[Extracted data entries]
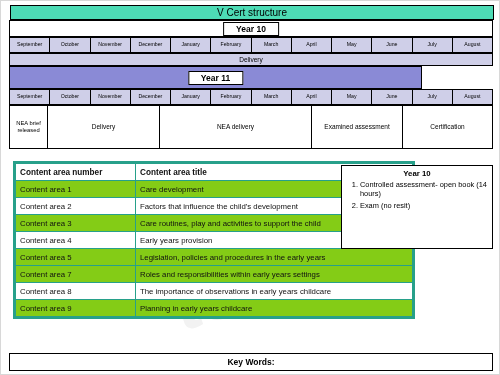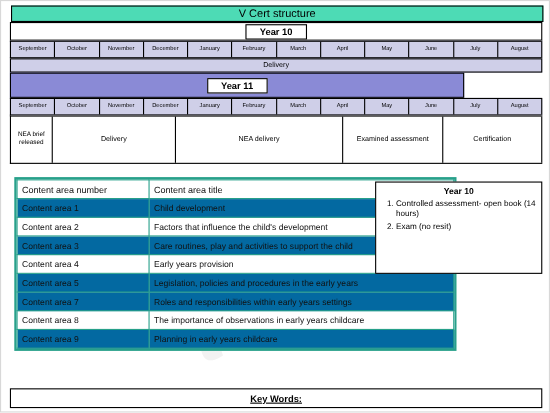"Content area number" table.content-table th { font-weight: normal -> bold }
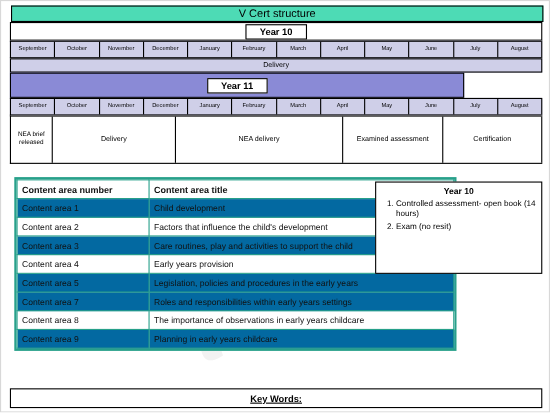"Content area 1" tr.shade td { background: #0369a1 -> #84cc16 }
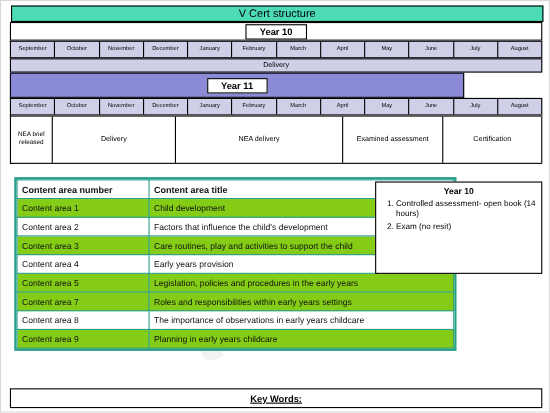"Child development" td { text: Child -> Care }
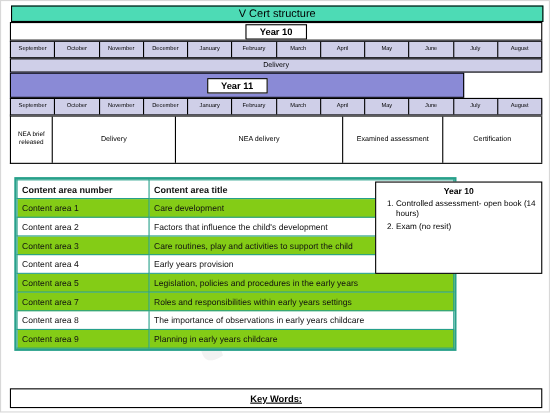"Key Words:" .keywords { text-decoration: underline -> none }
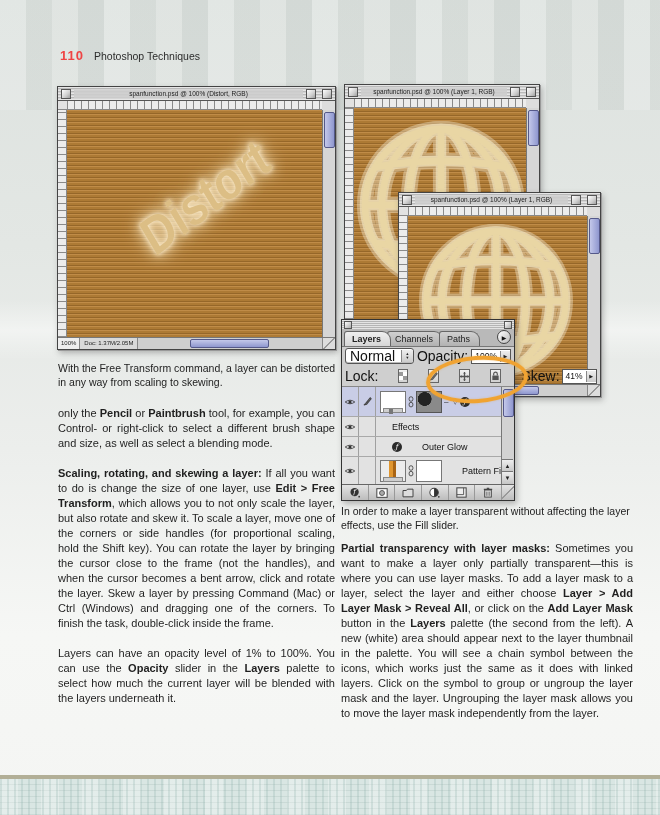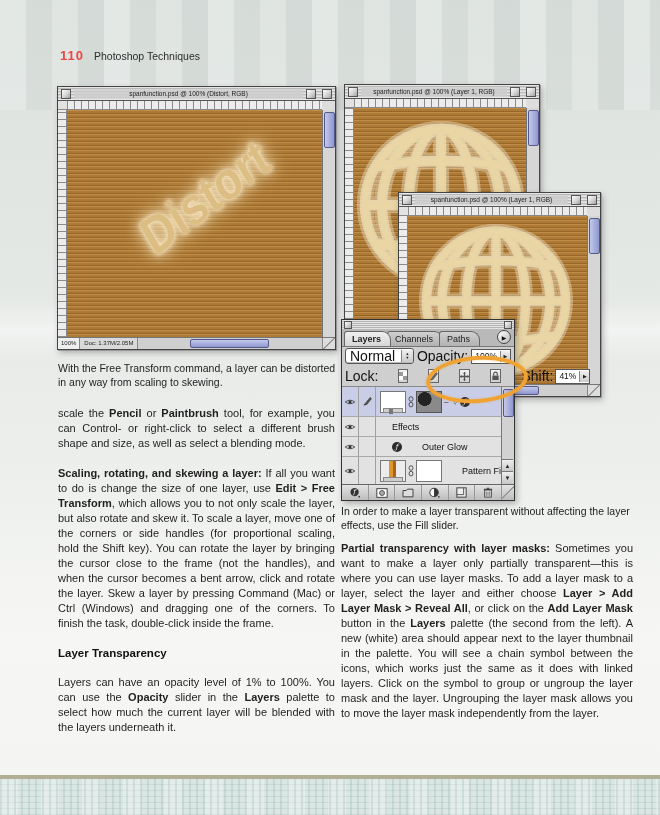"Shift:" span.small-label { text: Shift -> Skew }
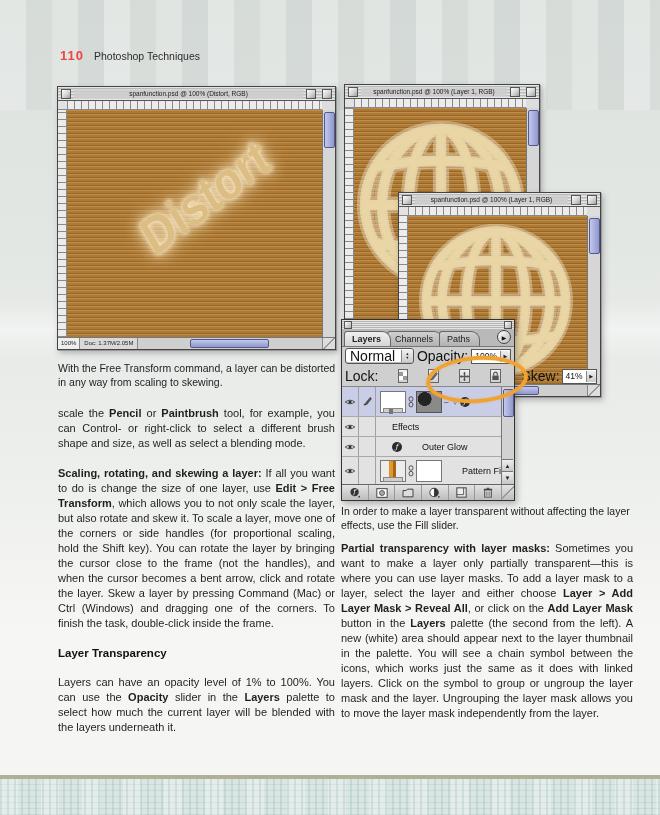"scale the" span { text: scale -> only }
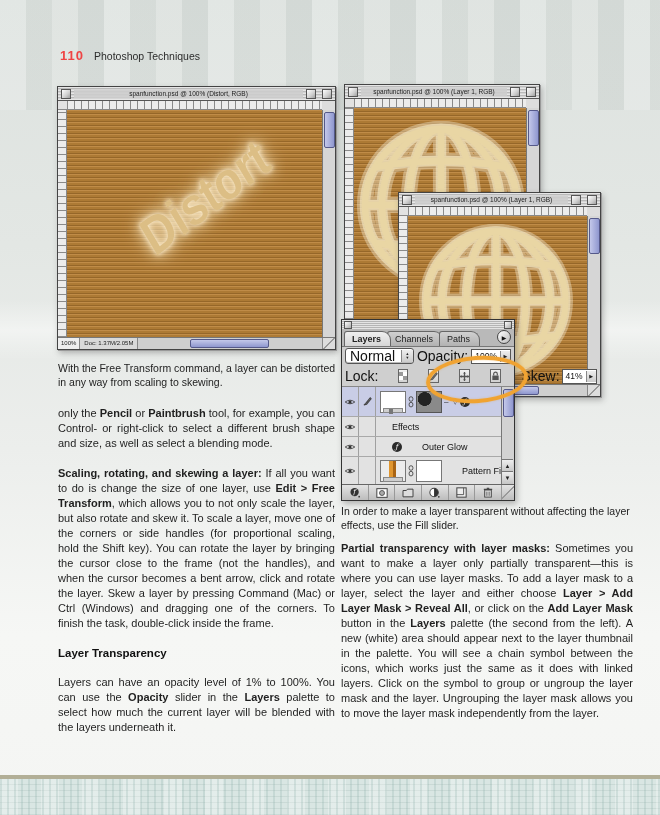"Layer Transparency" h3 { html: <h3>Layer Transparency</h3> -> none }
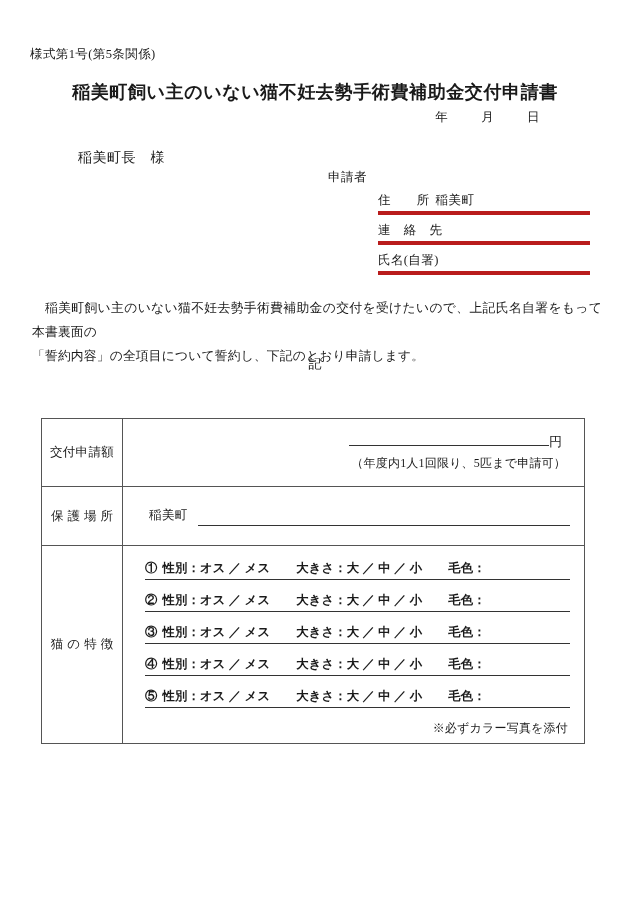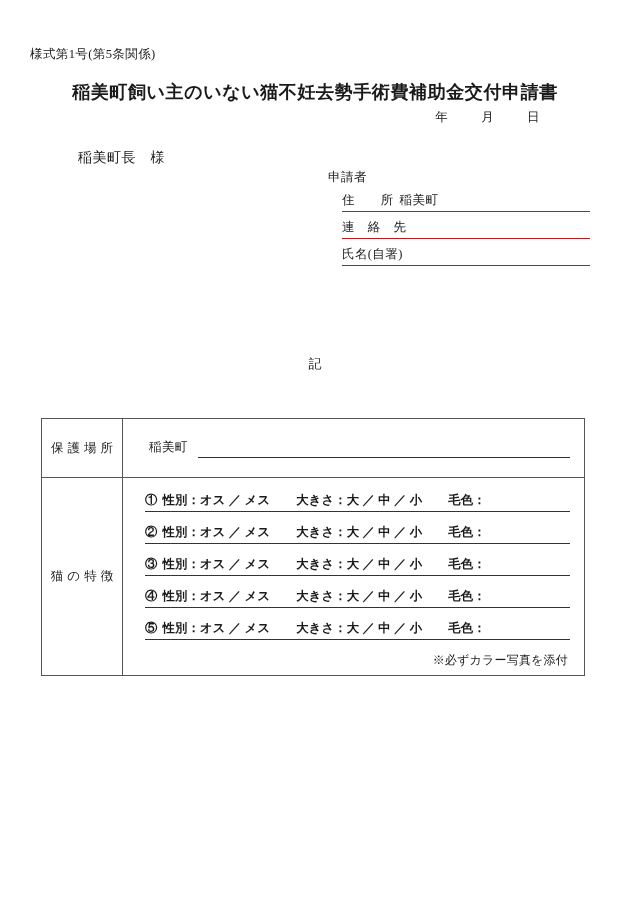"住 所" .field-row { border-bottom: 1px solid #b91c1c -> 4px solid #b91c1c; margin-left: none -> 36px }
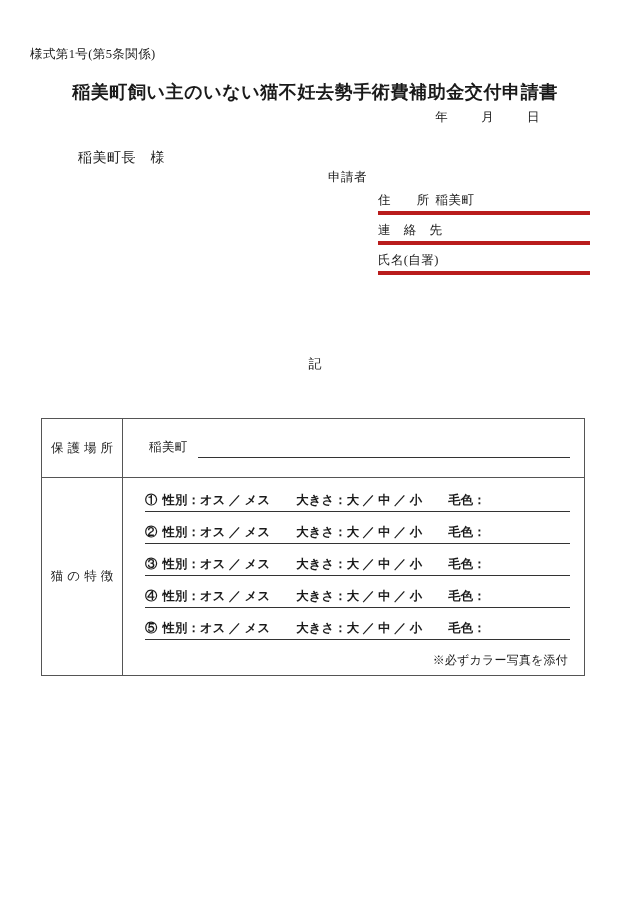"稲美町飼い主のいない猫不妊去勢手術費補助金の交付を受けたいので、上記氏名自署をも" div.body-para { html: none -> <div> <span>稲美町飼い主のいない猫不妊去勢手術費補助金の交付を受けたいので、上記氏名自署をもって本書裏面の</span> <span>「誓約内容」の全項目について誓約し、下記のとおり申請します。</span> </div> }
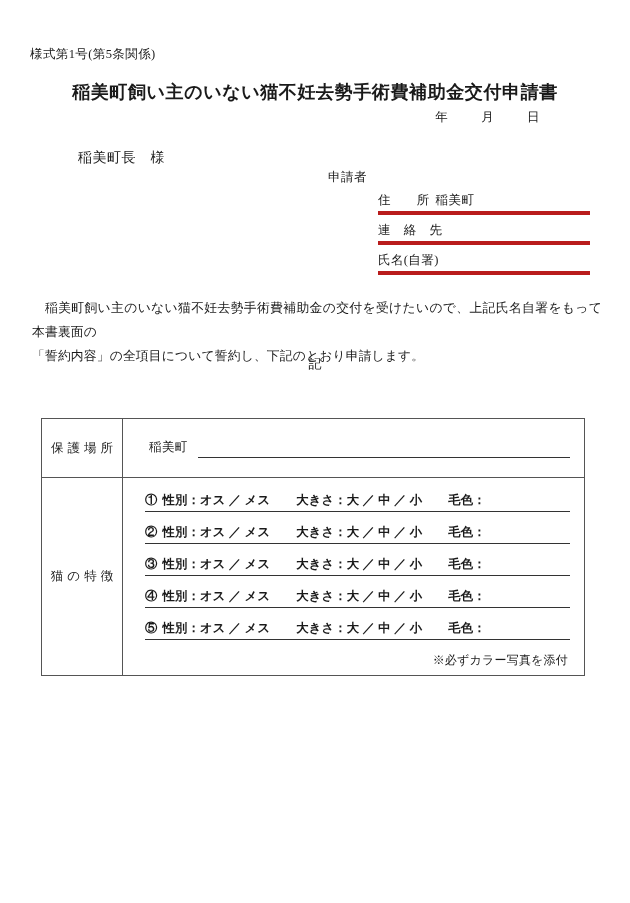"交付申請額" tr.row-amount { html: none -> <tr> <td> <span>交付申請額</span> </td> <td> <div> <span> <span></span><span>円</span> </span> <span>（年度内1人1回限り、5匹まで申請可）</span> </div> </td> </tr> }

About this task >>
Output, exactly and with no pictures, every line from the one that contains "text: Child ->" through the final line of the entries.

Result for this exercise >>
"Child development" td { text: Child -> Care }
"Key Words:" .keywords { text-decoration: underline -> none }
"Shift:" span.small-label { text: Shift -> Skew }
"scale the" span { text: scale -> only }
"Layer Transparency" h3 { html: <h3>Layer Transparency</h3> -> none }
"住 所" .field-row { border-bottom: 1px solid #b91c1c -> 4px solid #b91c1c; margin-left: none -> 36px }
"稲美町飼い主のいない猫不妊去勢手術費補助金の交付を受けたいので、上記氏名自署をも" div.body-para { html: none -> <div> <span>稲美町飼い主のいない猫不妊去勢手術費補助金の交付を受けたいので、上記氏名自署をもって本書裏面の</span> <span>「誓約内容」の全項目について誓約し、下記のとおり申請します。</span> </div> }
"交付申請額" tr.row-amount { html: none -> <tr> <td> <span>交付申請額</span> </td> <td> <div> <span> <span></span><span>円</span> </span> <span>（年度内1人1回限り、5匹まで申請可）</span> </div> </td> </tr> }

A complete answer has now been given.